Ads vary widely in the stylistic strategies used to compete in the field of sign value. In the jeans industry, ads for Bongo jeans or Shawnee jeans or Steel jeans are structured by mechanical formulas for making sign values out of fetishized glamour looks. At the other end of the spectrum, Diesel jeans ads construct convoluted, angry, and self-conscious images about cynical and jaded consumption, yet continue to tease with the fetish character of glamour. Practices of sign production have grown more extreme with each passing season in parity industries like the fashion and footwear industries, where jeans and sneakers are distinguished mostly by their signs. With brand names like Get Used or Damaged or Request jeans the sign is the primary commodity—where the commodity, the social relation, and the sign are collapsed into a single signifying field.

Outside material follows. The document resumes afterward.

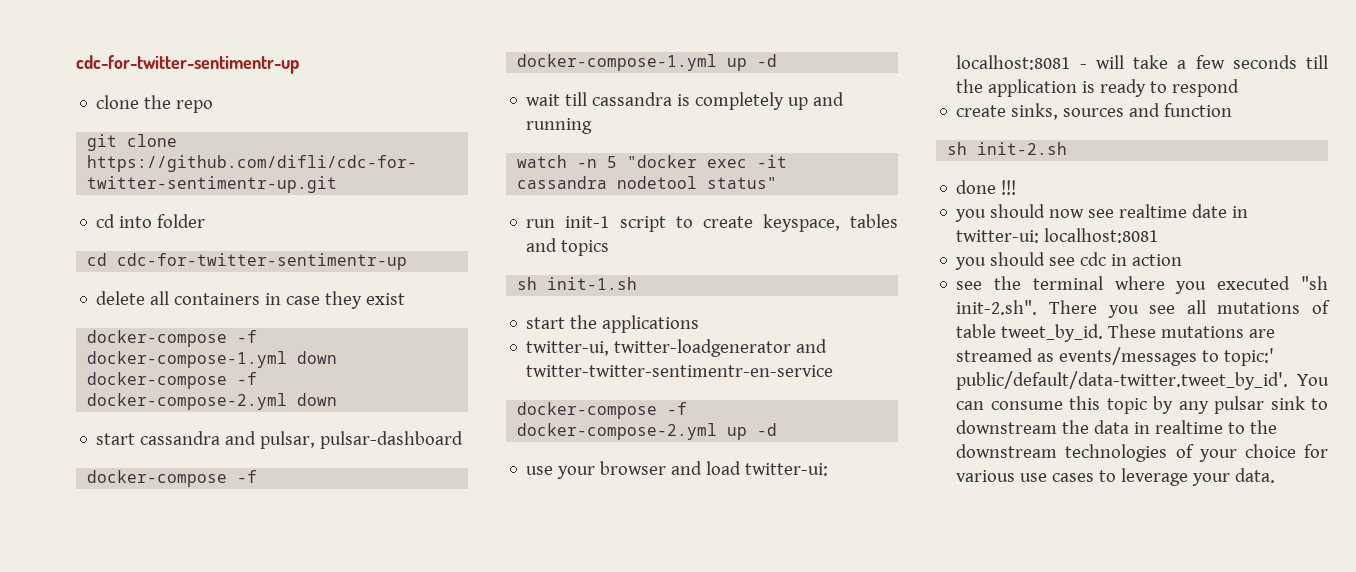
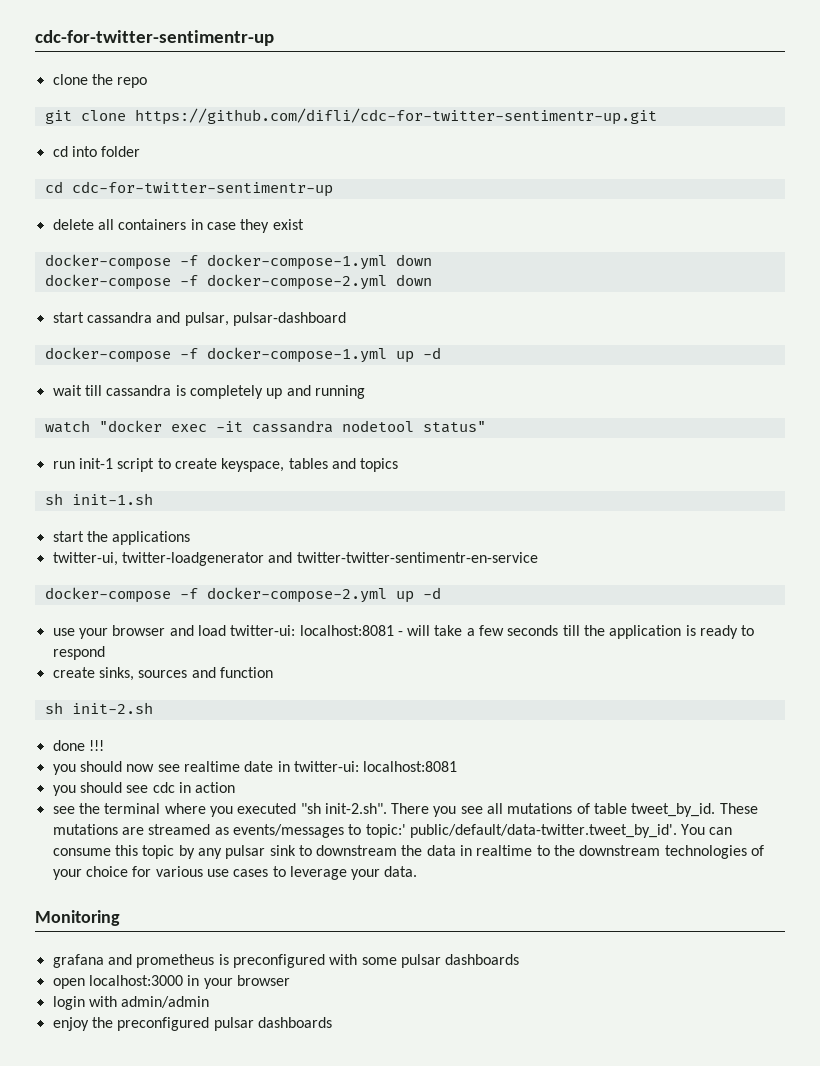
[577,156,618,168] -n 5 -> (90, 426) none
(1276, 475) none -> [35,910,120,926] [52,954,520,968] [52,975,290,989] [52,996,210,1010] [52,1017,332,1031] // Monitoring // grafana and prometheus is preconfigured with some pulsar dashboards // open localhost:3000 in your browser // login with admin/admin // enjoy the preconfigured pulsar dashboards

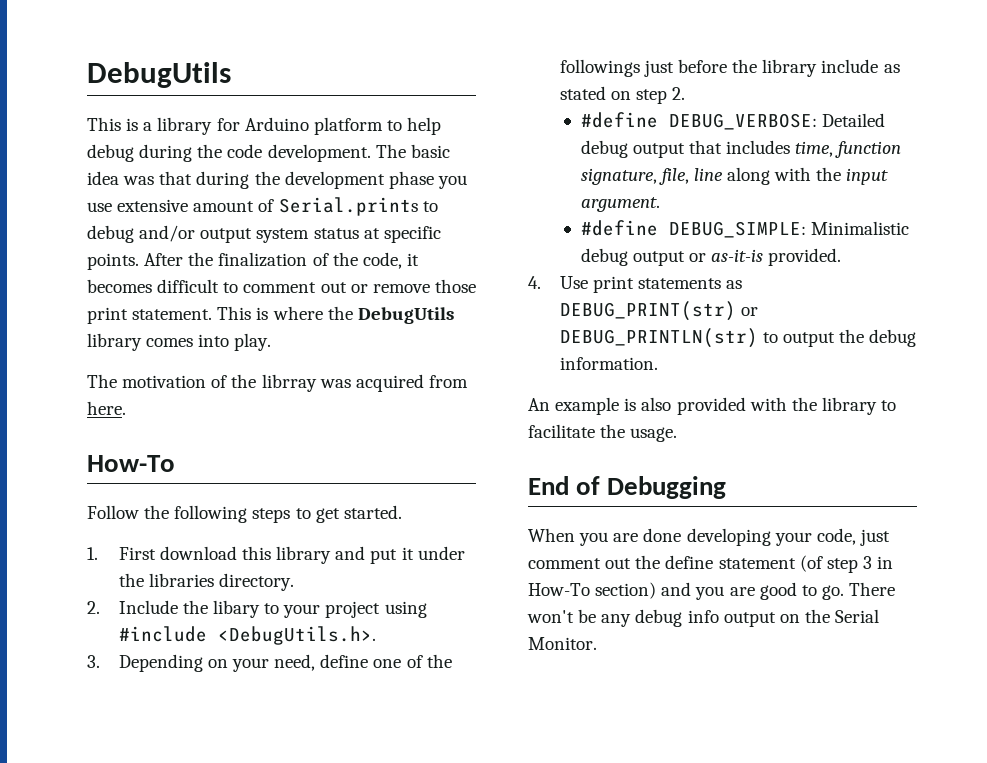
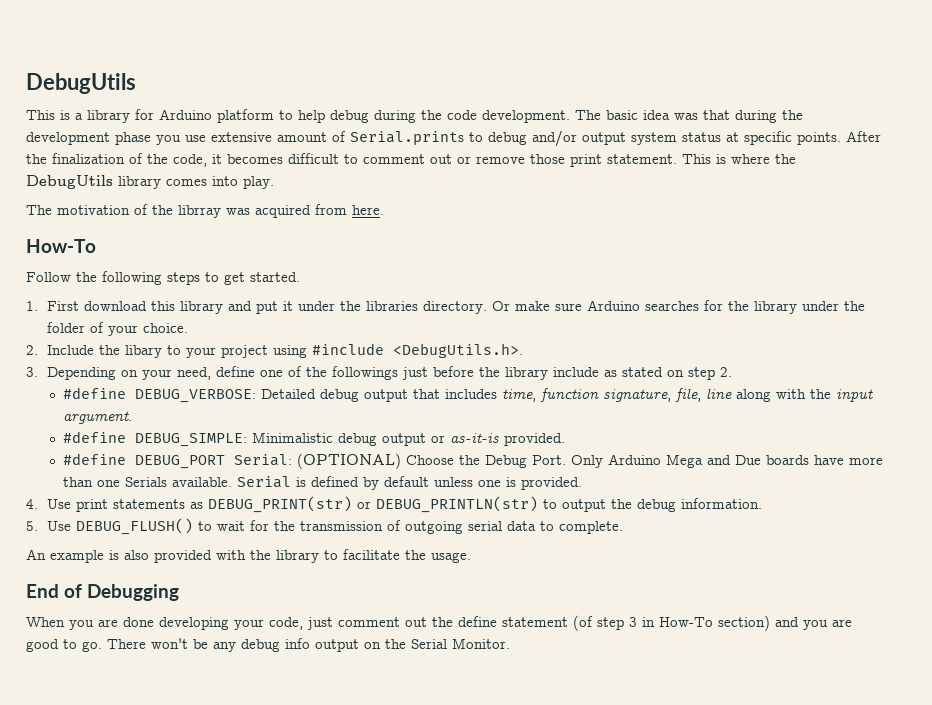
(294, 582) none -> [492,300,866,314] [47,322,189,336] Or make sure Arduino searches for the library under the folder of your choice.
(842, 257) none -> [63,453,884,469] [63,476,583,490] // #define DEBUG_PORT Serial: (OPTIONAL) Choose the Debug Port. Only Arduino Mega and Due boards have more than one Serials available. Serial is defined by default unless one is provided.
(658, 363) none -> [26,518,624,535] // 5. Use DEBUG_FLUSH() to wait for the transmission of outgoing serial data to complete.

In a mature sign economy, allusions to previous ad campaigns become rampant and imagery is fashioned out of bits and pieces of previous signs and media representations, including ads, TV shows, movies, and music videos. When this logic of sign articulation escalates too far, it results in absurd campaigns that race along on the pure logic of pastiche—drawing together and combining meanings that otherwise seem ludicrous in the same sentence. Case in point: Miller Lite’s 1993 campaign combines meanings that do not go together—for example, sumo wrestlers with competition divers; rodeo bulldogging and divorce lawyers; recliner ski jumping; drag-strip racing and Wiener dogs—to create a unifying image that functions as an analogy for the combination of meanings that Miller Lite takes as its sign: “Tastes Great” and “Less Filling.” While ads like this may seem brain-dead, they illustrate how the logic of constructing novel sign values edges us toward a postmodern world where recombining meanings to construct differentiated sign values results in a “wild and wacky” TV image world composed of a cut-and-paste culture.
The “look” has become an essential element of currency production because escalating market competition has made it renewable, ephemeral, and disposable. In 1990, Nike’s advertising sign machine created a spin-off commodity—a commodity based solely on sign value; a commodity whose sign value eclipsed its use value. Nike put out a new line of T-shirts featuring images drawn from their successful TV ads starring Michael Jordan, Spike Lee, and Bo Jackson. The product targeted teen and preteen boys in a market defined by the circulation of images. Every six weeks, Nike released a new T-shirt with another “hot” image from their ad campaign.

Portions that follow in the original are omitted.